YOUR TASK
Lines before the one containing "total: 1439.36 -> 1384.26" are not copied; that line and every one after it, through the end of the material below, are printed exactly, without pictures.

►

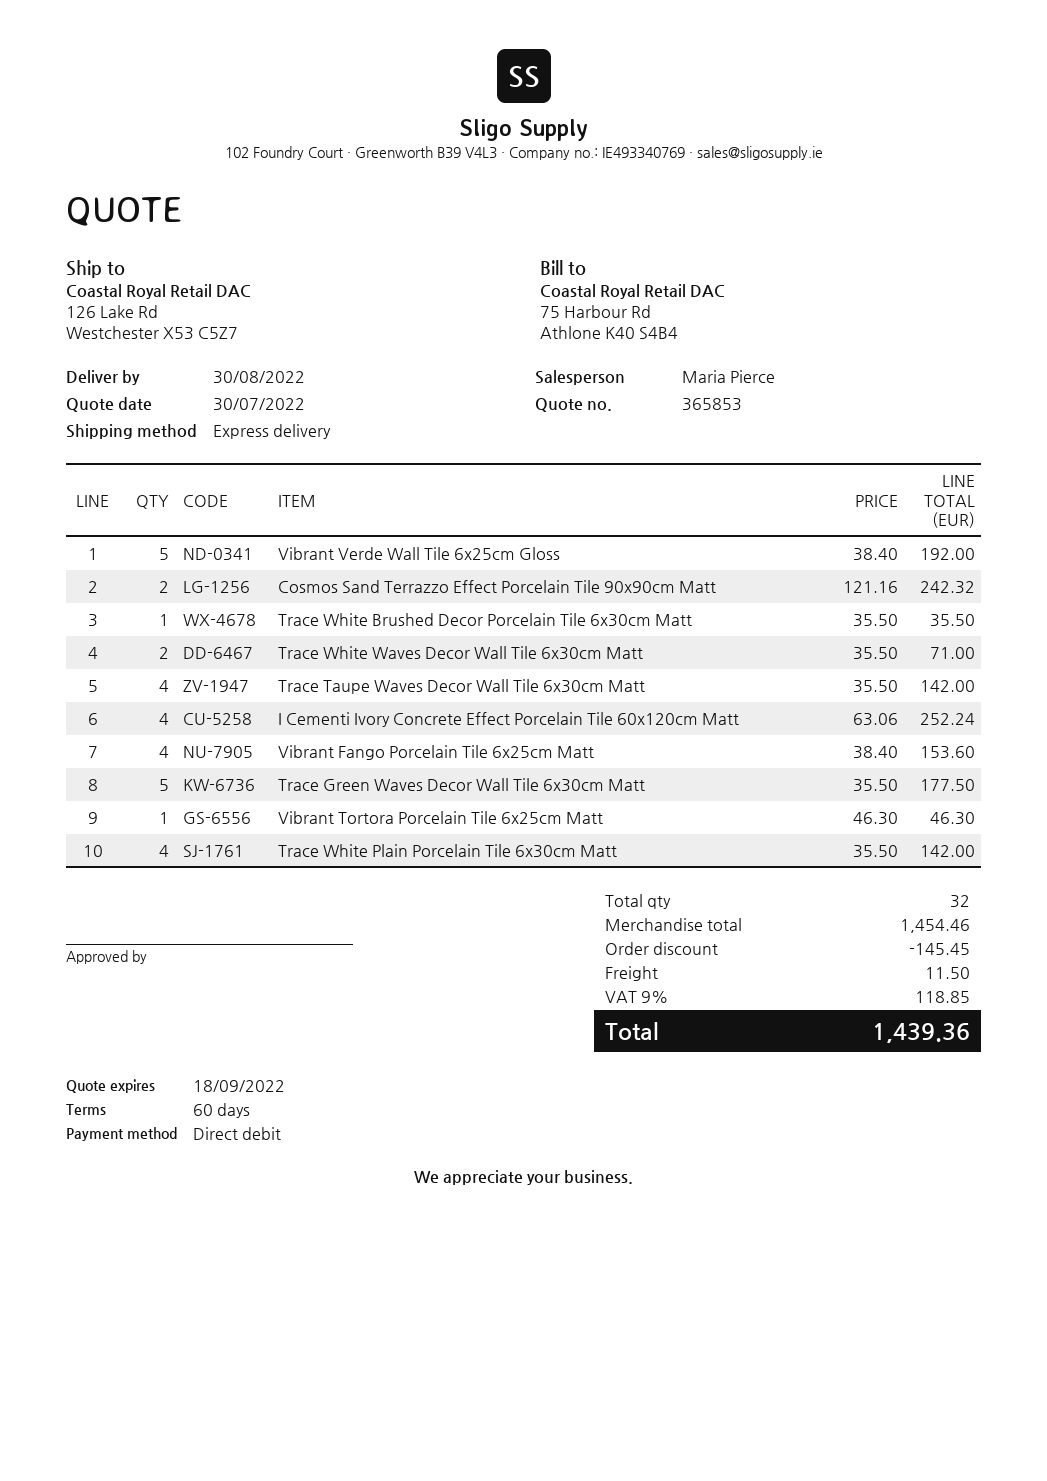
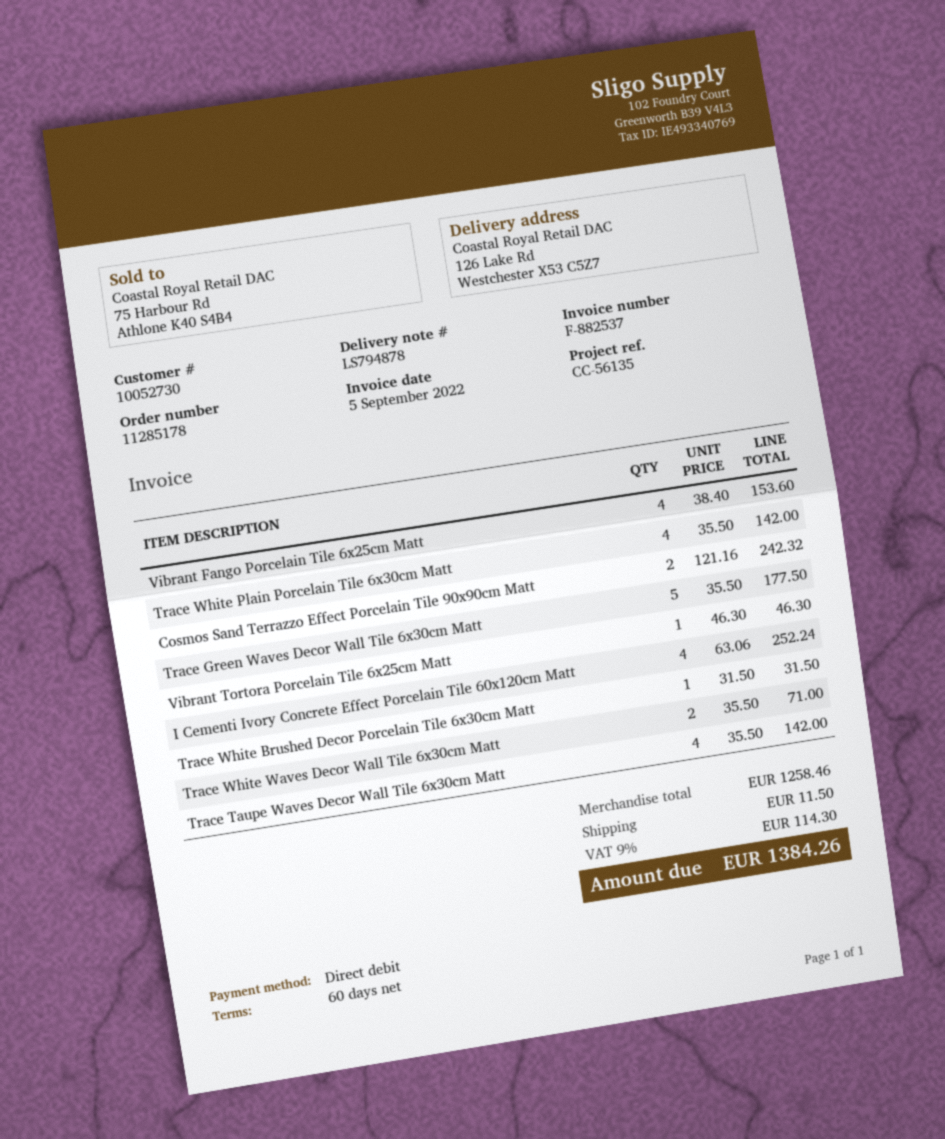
Vibrant Verde Wall Tile 6x25cm Gloss: 5 x 38.40 = 192.00 -> none
Trace White Brushed Decor Porcelain Tile 6x30cm Matt: 1 x 35.50 = 35.50 -> 1 x 31.50 = 31.50
subtotal: 1454.46 -> 1258.46
discount: 145.45 -> none
tax: 9% = 118.85 -> 9% = 114.30
total: 1439.36 -> 1384.26

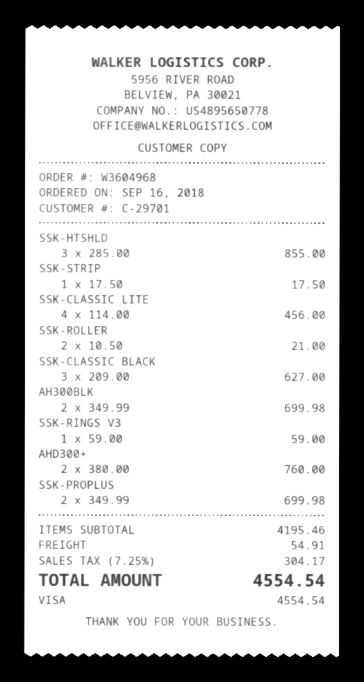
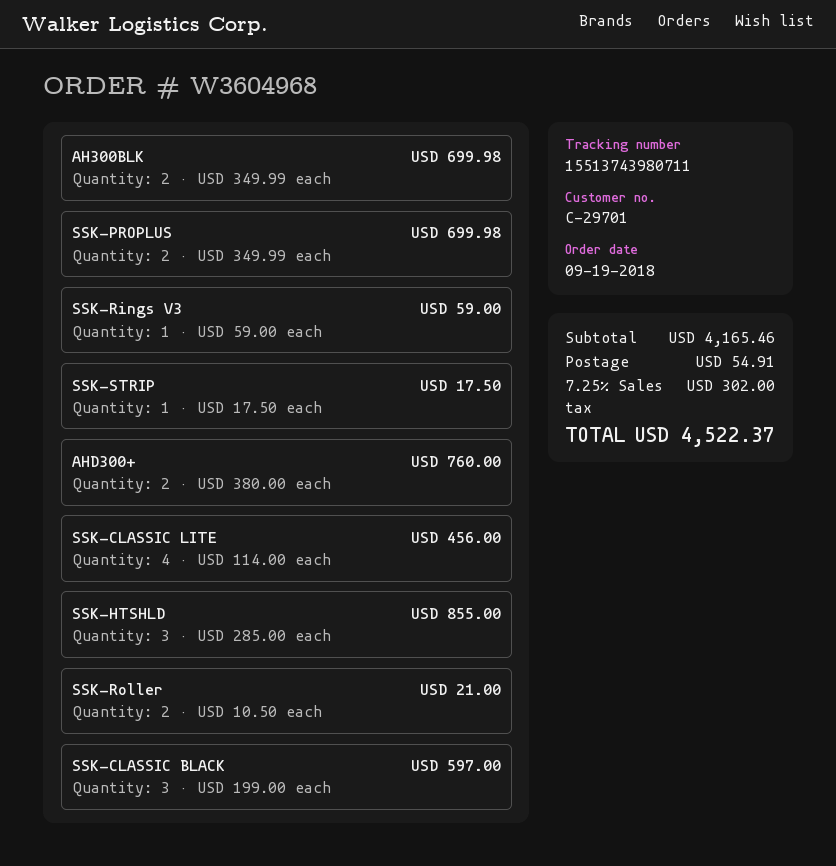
order date: 2018-09-16 -> 2018-09-19
SSK-CLASSIC BLACK: 3 x 209.00 = 627.00 -> 3 x 199.00 = 597.00
subtotal: 4195.46 -> 4165.46
tax: 7.25% = 304.17 -> 7.25% = 302.00
total: 4554.54 -> 4522.37

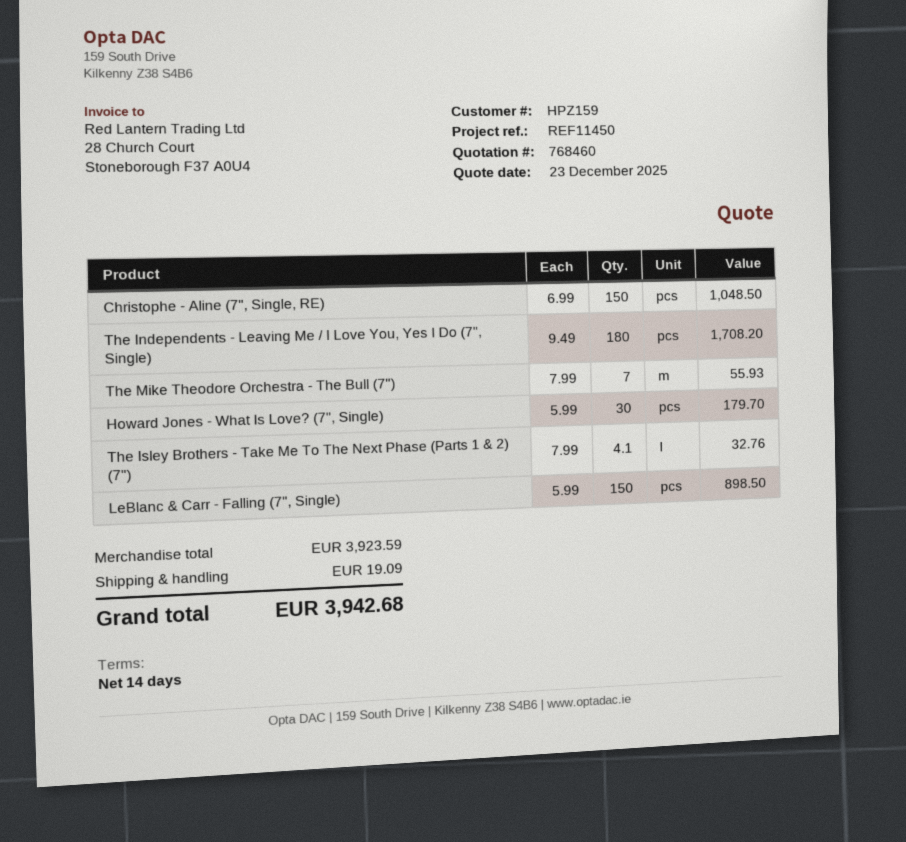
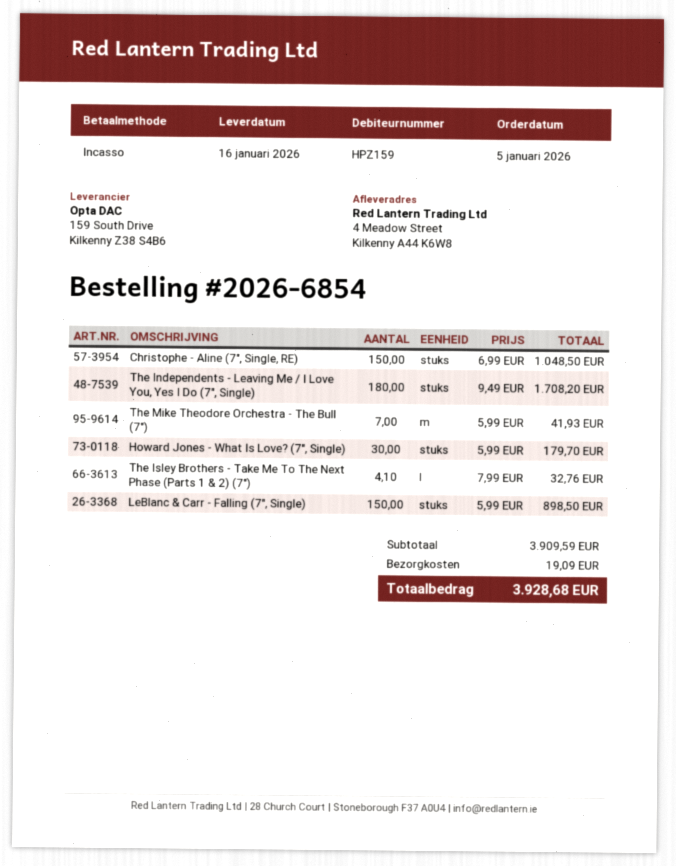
The Mike Theodore Orchestra - The Bull (7"): 7 x 7.99 = 55.93 -> 7 x 5.99 = 41.93
subtotal: 3923.59 -> 3909.59
total: 3942.68 -> 3928.68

◄

OUTPUT
total: 1439.36 -> 1384.26

order date: 2018-09-16 -> 2018-09-19
SSK-CLASSIC BLACK: 3 x 209.00 = 627.00 -> 3 x 199.00 = 597.00
subtotal: 4195.46 -> 4165.46
tax: 7.25% = 304.17 -> 7.25% = 302.00
total: 4554.54 -> 4522.37

The Mike Theodore Orchestra - The Bull (7"): 7 x 7.99 = 55.93 -> 7 x 5.99 = 41.93
subtotal: 3923.59 -> 3909.59
total: 3942.68 -> 3928.68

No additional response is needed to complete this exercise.